Records from a collection

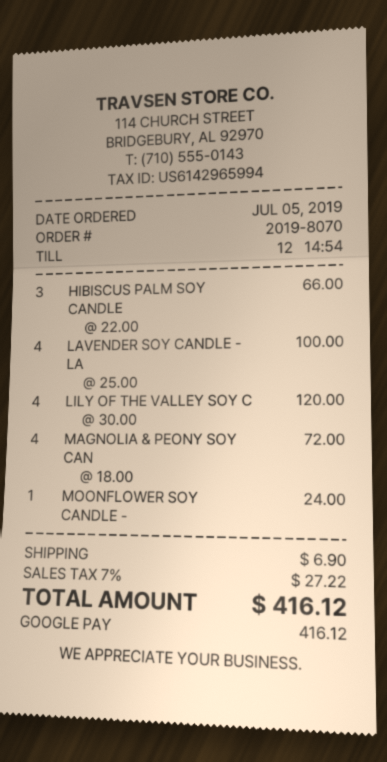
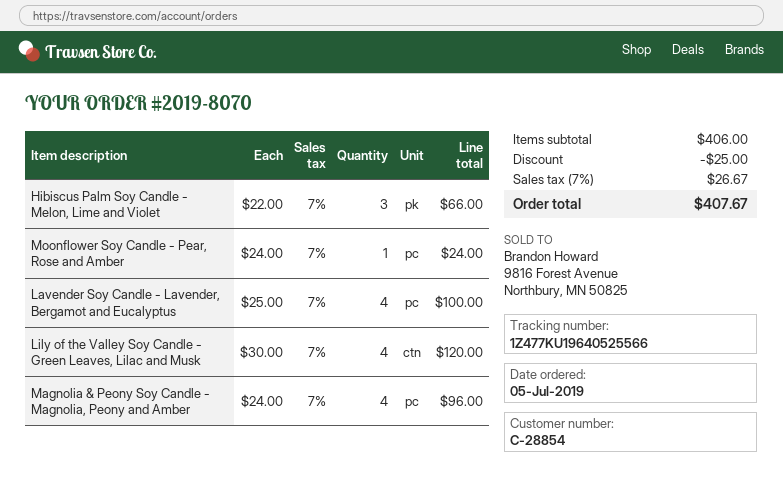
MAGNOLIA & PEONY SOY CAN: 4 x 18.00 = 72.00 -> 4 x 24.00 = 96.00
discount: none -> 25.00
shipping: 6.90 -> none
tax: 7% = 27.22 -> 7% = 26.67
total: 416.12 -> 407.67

--

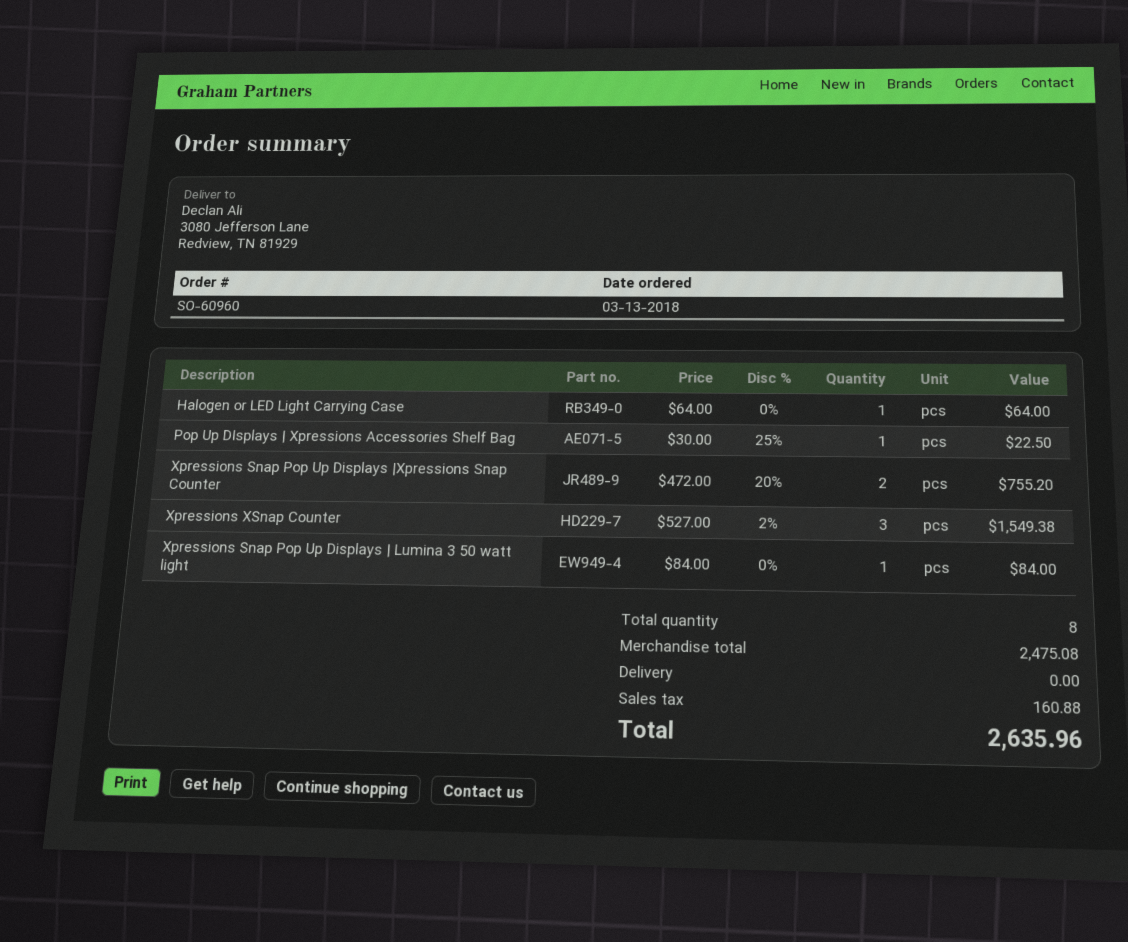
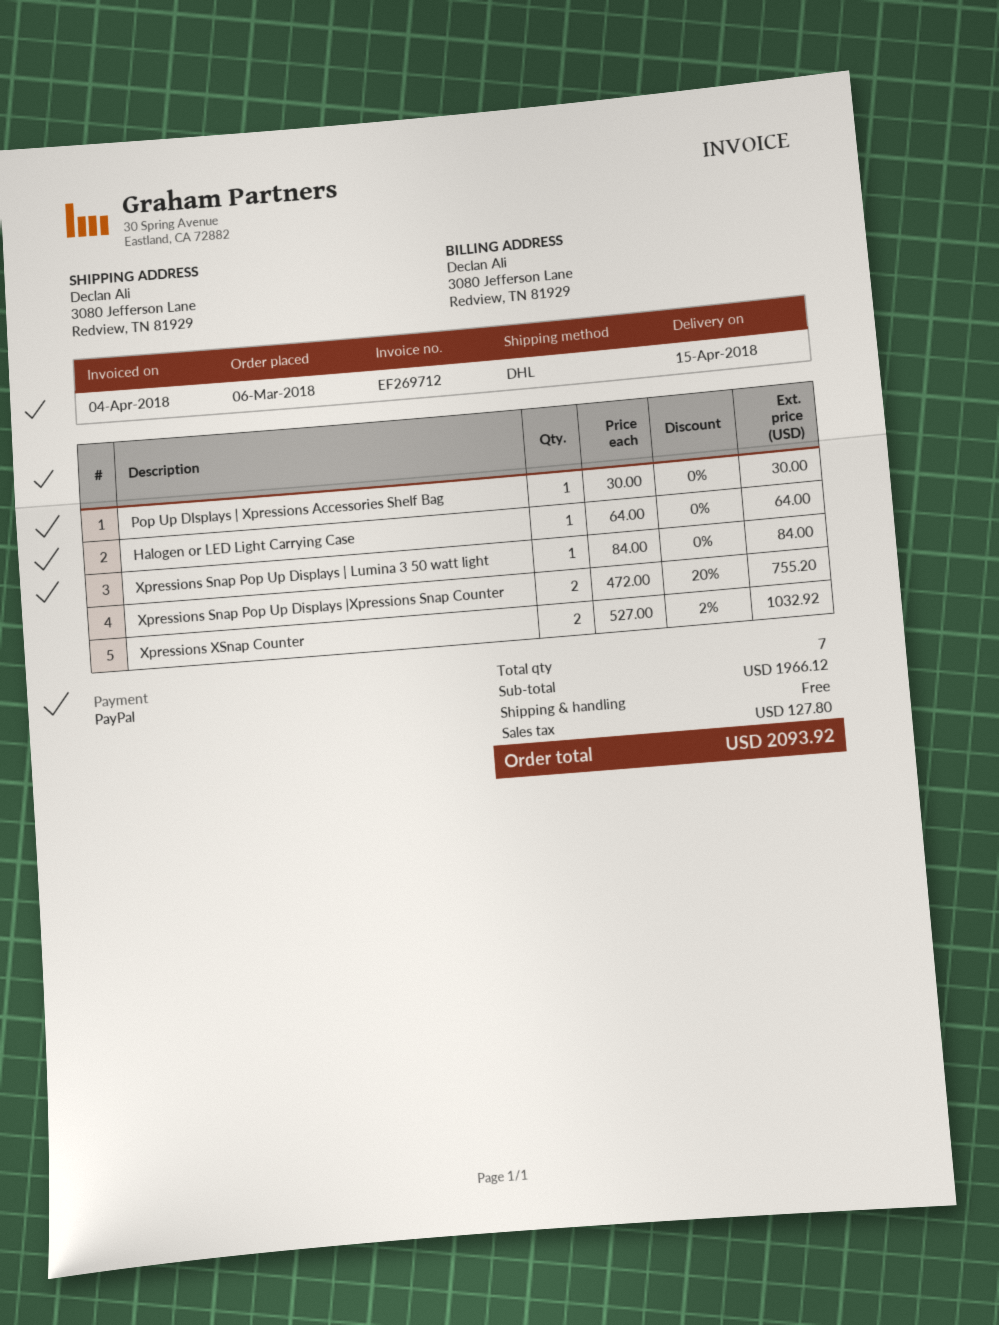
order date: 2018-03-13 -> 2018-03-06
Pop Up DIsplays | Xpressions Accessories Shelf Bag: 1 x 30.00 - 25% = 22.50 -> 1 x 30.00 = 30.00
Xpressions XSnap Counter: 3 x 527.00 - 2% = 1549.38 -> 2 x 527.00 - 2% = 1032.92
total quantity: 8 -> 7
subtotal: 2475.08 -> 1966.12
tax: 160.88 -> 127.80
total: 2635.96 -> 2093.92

...

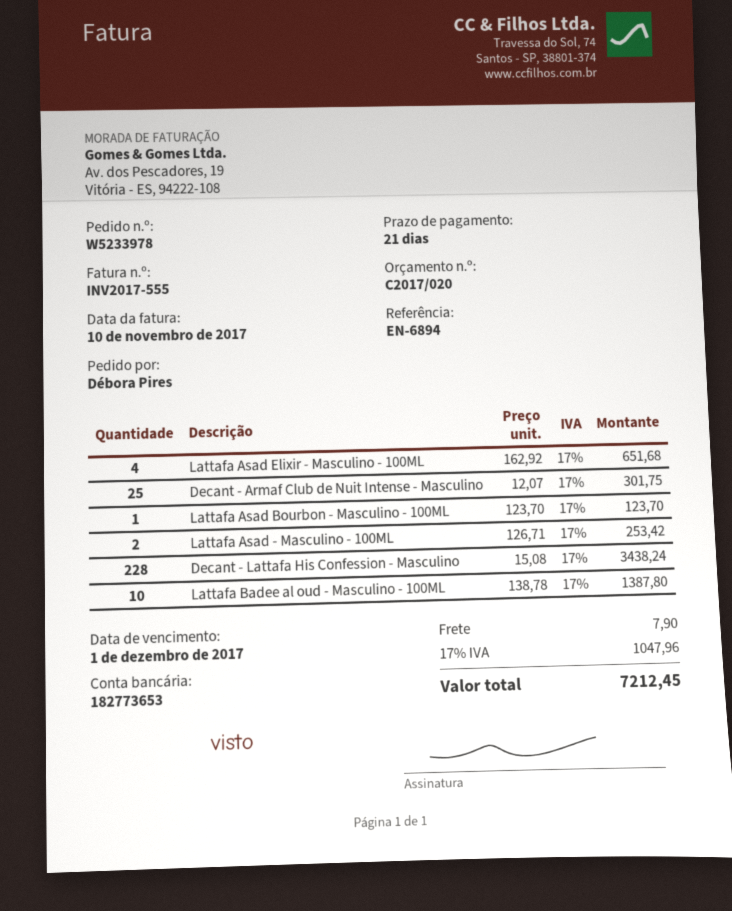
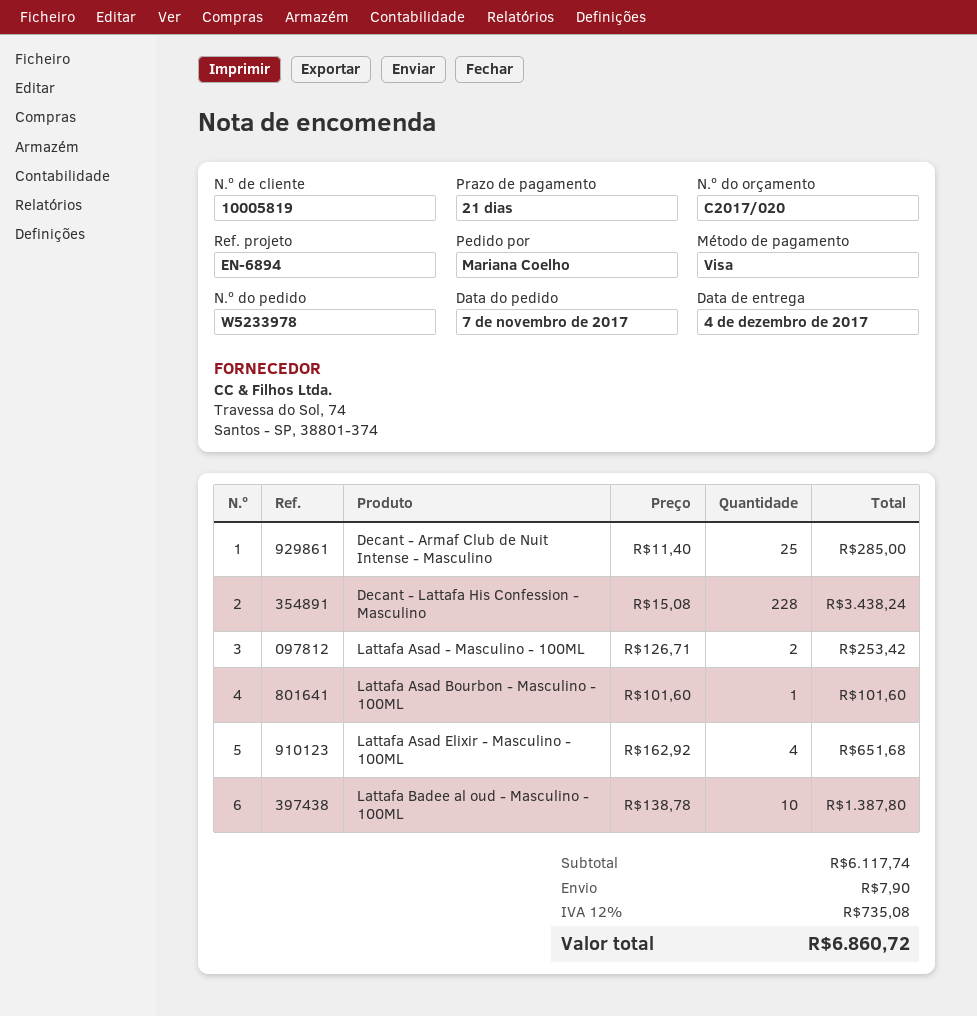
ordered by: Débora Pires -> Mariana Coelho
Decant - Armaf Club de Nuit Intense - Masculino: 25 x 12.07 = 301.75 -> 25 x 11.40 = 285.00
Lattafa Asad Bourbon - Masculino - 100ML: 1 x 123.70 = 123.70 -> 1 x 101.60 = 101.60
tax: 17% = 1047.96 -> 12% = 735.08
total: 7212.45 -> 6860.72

* **WHAT IS BEING ASKED**
Among the records above, only the lines between the line holding "MAGNOLIA & PEONY" and the line holding "total: 416.12 -> 407.67", inclusive, are to be output, exactly as written.

* **EXERCISE OUTPUT**
MAGNOLIA & PEONY SOY CAN: 4 x 18.00 = 72.00 -> 4 x 24.00 = 96.00
discount: none -> 25.00
shipping: 6.90 -> none
tax: 7% = 27.22 -> 7% = 26.67
total: 416.12 -> 407.67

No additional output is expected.